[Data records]
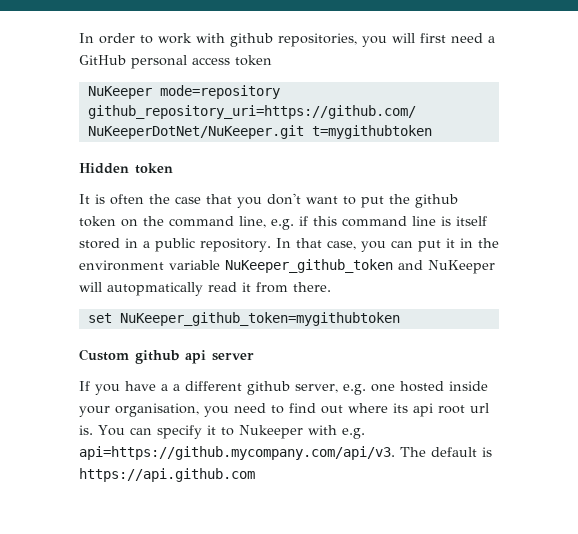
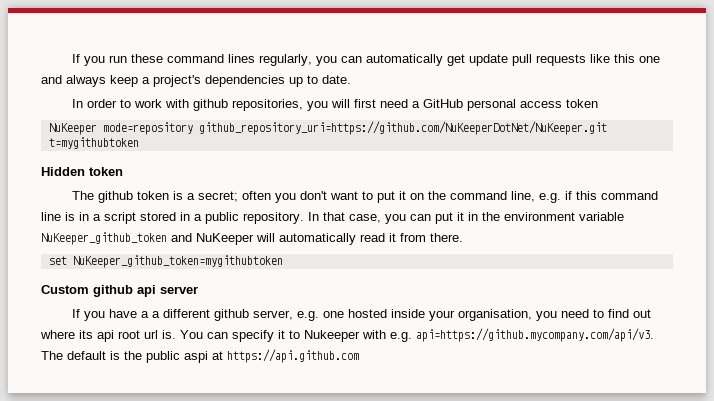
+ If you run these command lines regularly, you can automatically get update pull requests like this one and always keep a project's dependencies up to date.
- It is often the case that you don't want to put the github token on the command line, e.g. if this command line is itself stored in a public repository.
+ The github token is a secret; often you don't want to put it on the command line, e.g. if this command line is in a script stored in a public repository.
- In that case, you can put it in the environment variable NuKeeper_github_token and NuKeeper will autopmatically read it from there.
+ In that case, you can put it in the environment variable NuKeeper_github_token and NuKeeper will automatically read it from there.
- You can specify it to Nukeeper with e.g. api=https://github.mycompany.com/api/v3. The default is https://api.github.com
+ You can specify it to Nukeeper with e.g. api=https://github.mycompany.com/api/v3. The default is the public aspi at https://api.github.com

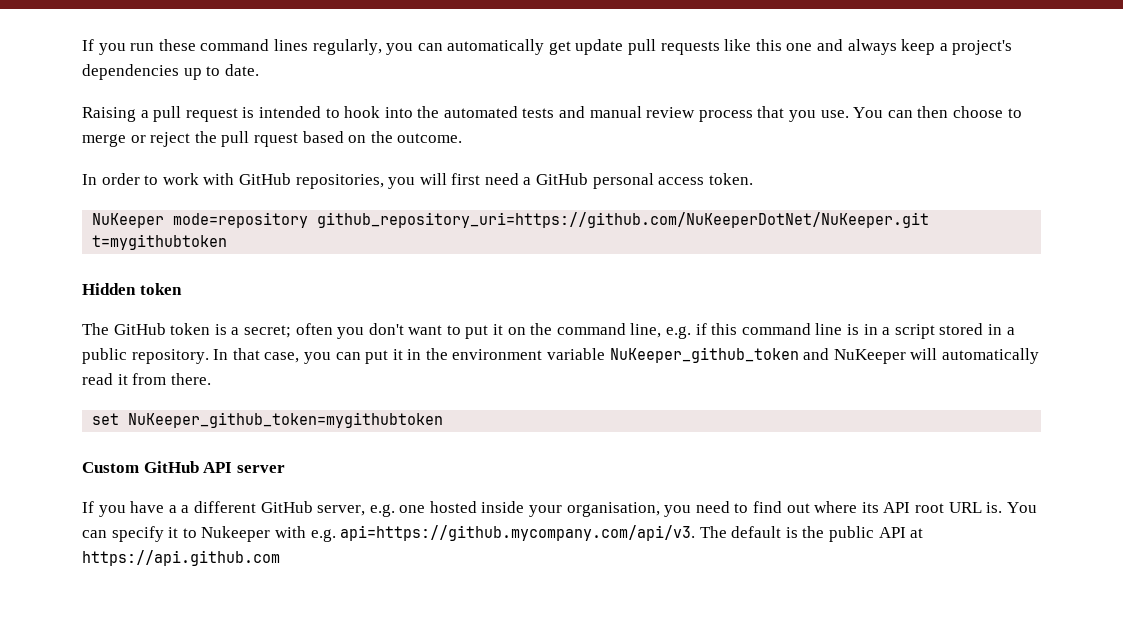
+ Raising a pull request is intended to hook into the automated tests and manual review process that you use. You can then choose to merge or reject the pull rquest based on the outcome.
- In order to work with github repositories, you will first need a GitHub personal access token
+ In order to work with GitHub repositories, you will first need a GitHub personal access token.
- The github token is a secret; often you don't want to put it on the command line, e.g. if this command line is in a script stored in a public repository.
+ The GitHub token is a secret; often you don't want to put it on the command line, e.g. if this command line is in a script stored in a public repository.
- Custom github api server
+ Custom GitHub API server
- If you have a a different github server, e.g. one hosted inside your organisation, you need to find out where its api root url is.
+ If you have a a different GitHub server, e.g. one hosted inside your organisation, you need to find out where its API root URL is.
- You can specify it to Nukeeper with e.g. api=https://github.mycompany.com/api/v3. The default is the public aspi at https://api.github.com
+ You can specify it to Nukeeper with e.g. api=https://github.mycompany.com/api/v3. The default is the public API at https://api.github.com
* * *
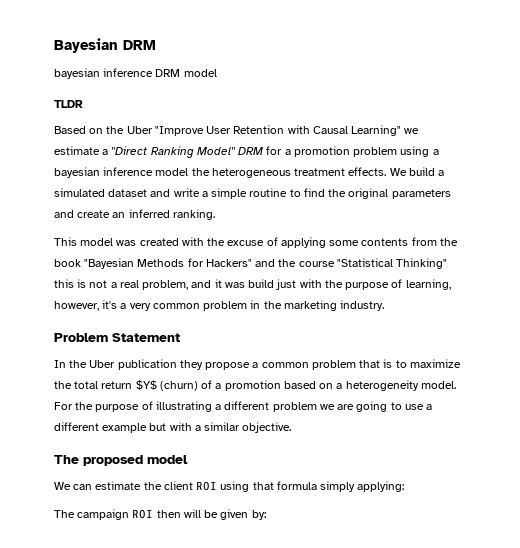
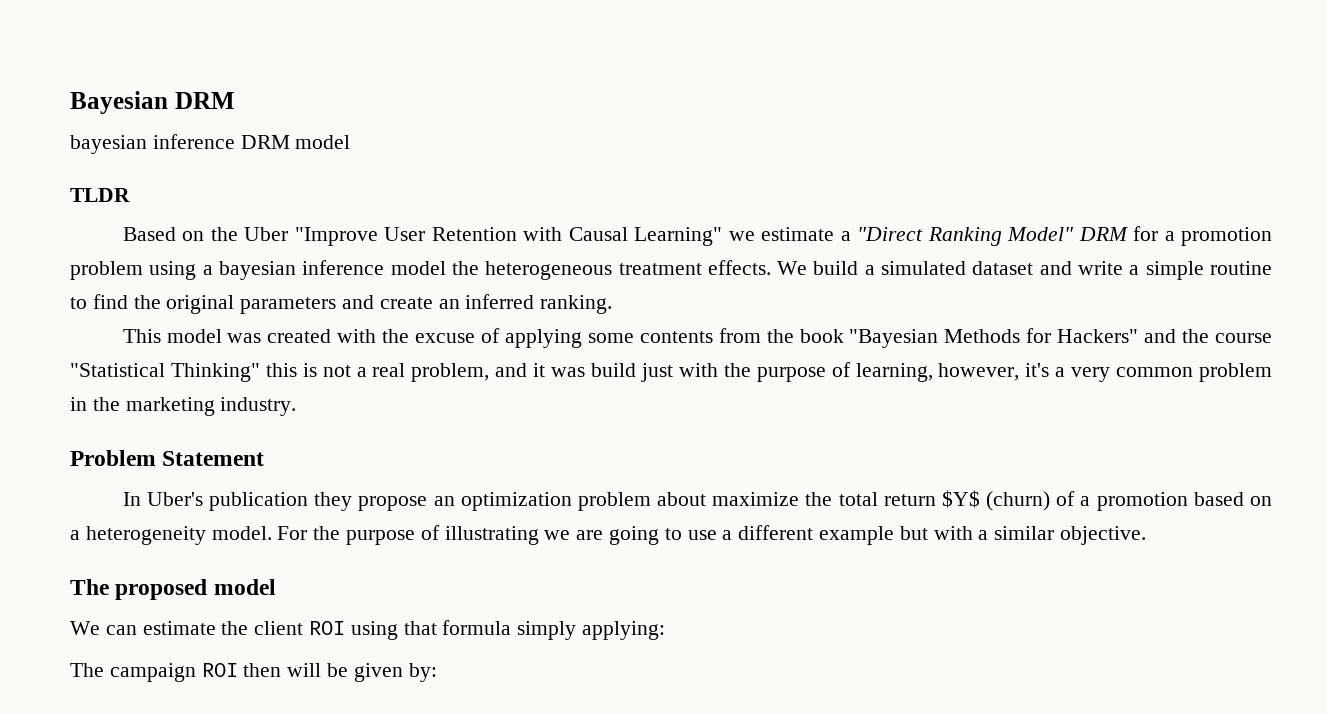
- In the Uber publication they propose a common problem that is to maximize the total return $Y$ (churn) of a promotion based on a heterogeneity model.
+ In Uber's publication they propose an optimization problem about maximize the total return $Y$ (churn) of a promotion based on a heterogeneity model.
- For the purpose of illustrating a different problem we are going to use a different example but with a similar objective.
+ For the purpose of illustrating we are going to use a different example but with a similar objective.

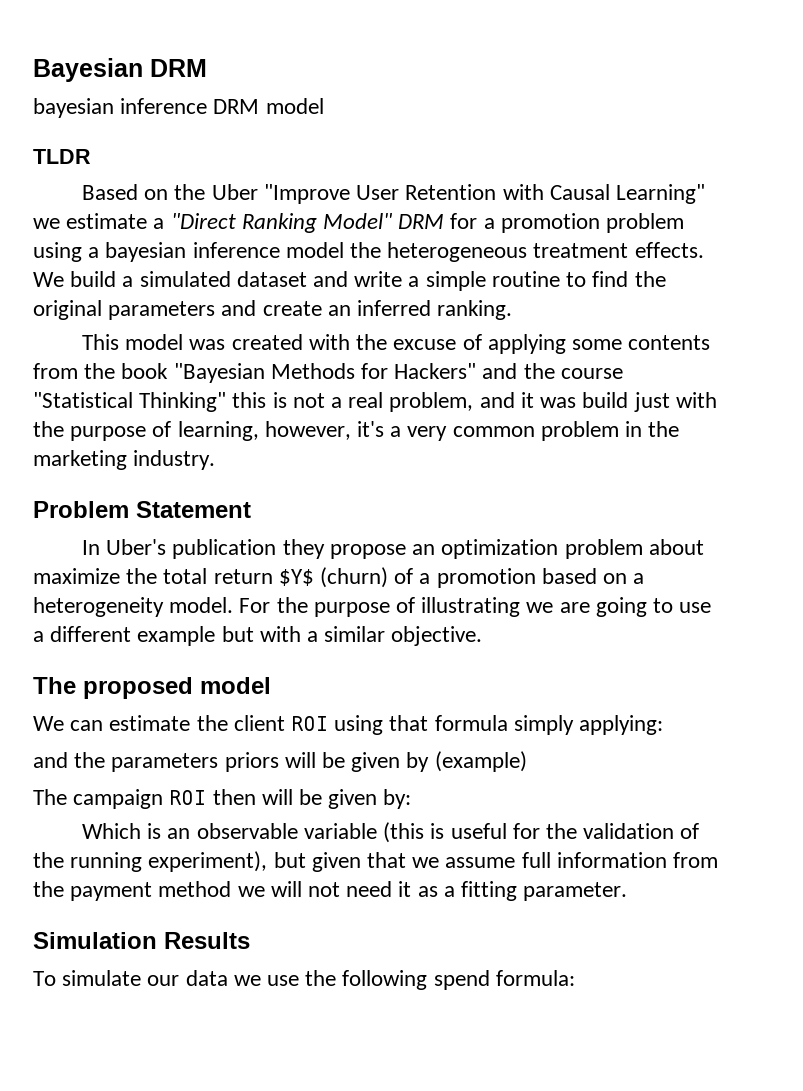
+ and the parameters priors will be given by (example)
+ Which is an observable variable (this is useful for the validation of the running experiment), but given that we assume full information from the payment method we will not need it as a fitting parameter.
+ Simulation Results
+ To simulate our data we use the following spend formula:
---
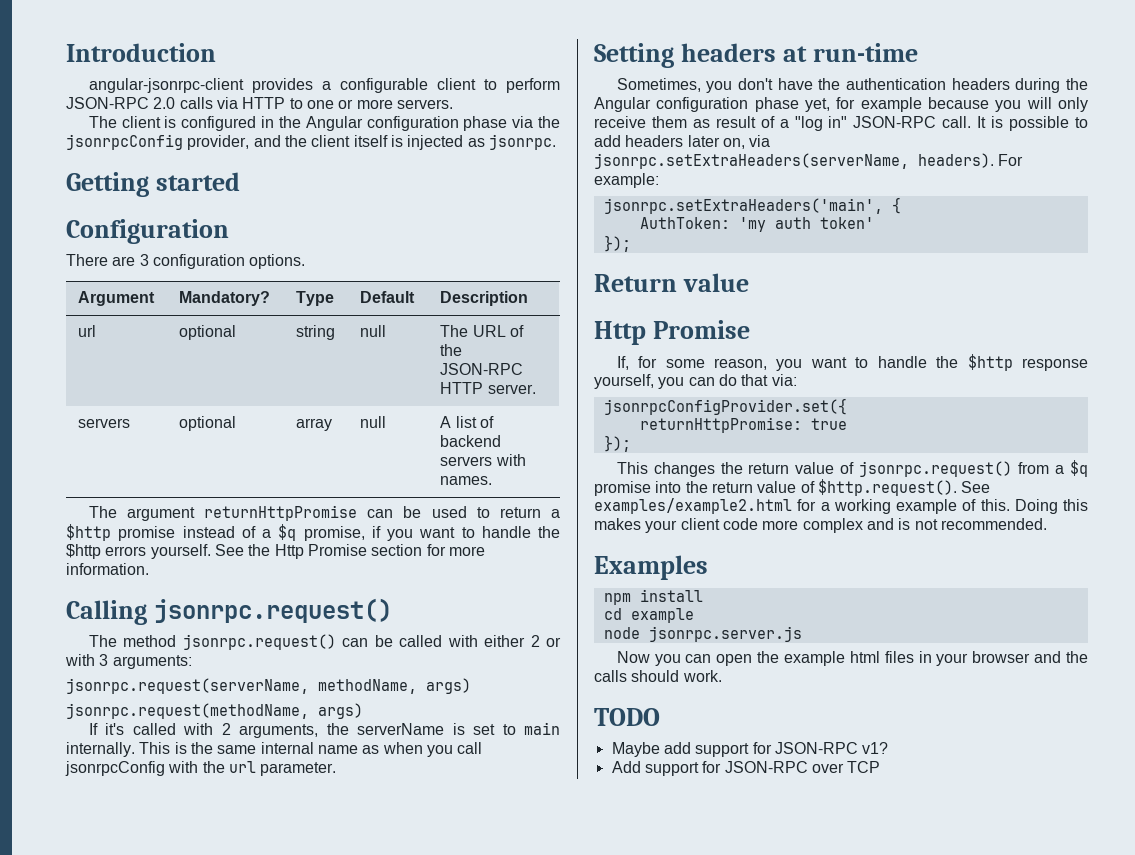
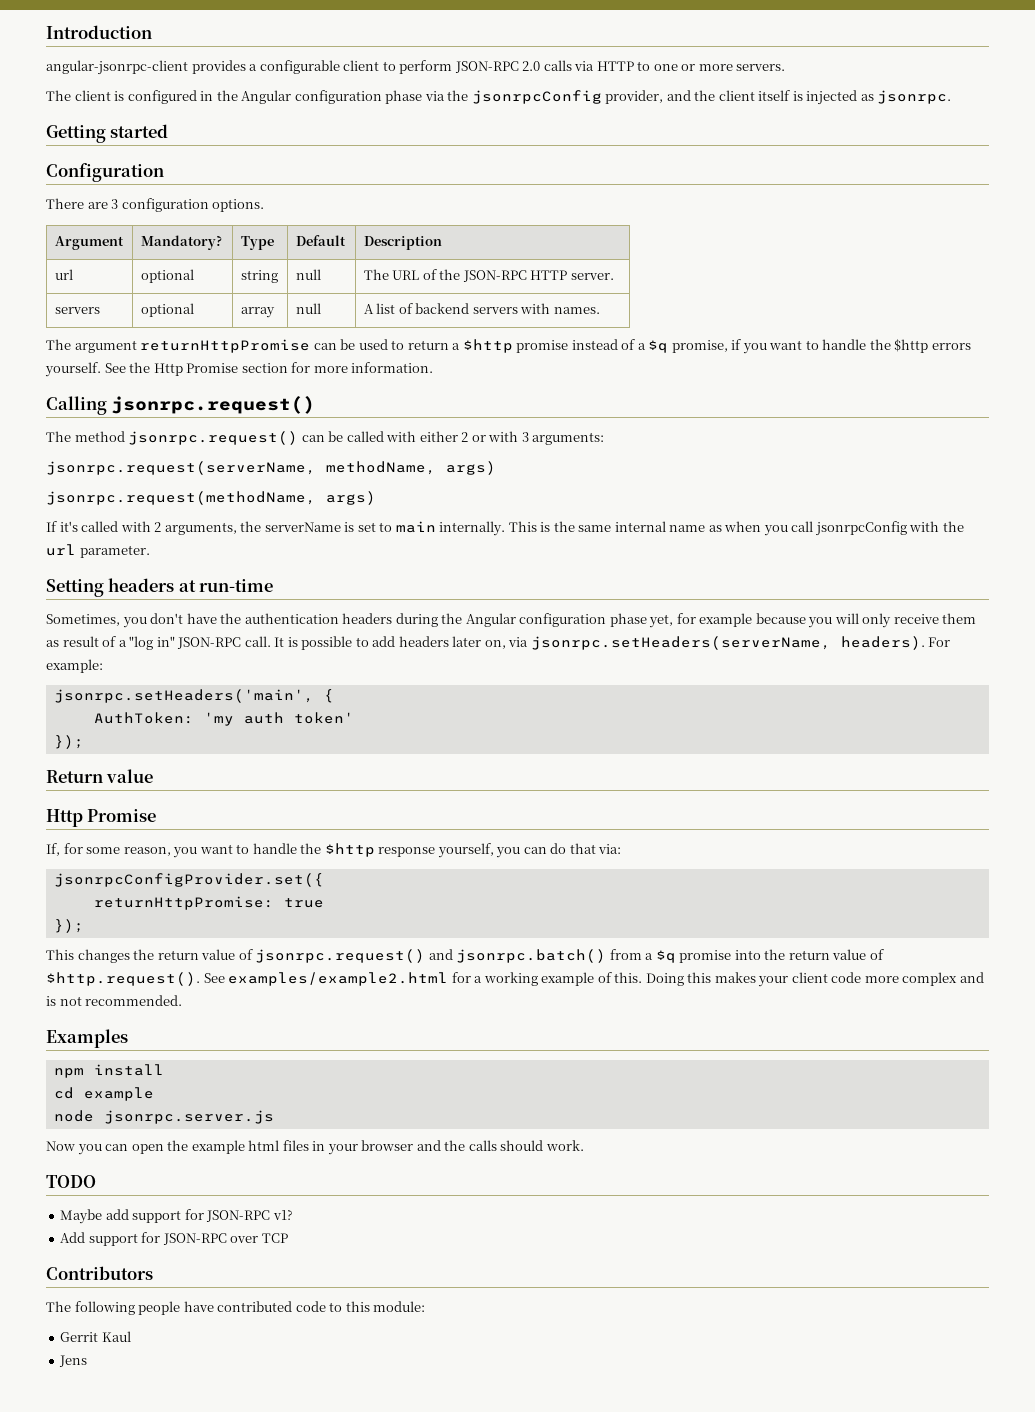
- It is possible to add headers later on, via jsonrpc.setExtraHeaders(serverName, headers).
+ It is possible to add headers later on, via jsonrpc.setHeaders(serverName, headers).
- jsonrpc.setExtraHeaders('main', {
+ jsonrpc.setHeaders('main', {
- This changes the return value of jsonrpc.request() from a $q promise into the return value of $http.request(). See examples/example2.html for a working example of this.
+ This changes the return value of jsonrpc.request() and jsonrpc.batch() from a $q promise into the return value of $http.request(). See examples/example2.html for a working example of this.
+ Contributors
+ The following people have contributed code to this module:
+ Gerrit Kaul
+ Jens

### TASK DESCRIPTION
Your task is to restate, word for word, only those lines above that fall between the line holding "- The github" and the line holding "- If you have", inclusive.

### ANSWER FOR THIS EXERCISE
- The github token is a secret; often you don't want to put it on the command line, e.g. if this command line is in a script stored in a public repository.
+ The GitHub token is a secret; often you don't want to put it on the command line, e.g. if this command line is in a script stored in a public repository.
- Custom github api server
+ Custom GitHub API server
- If you have a a different github server, e.g. one hosted inside your organisation, you need to find out where its api root url is.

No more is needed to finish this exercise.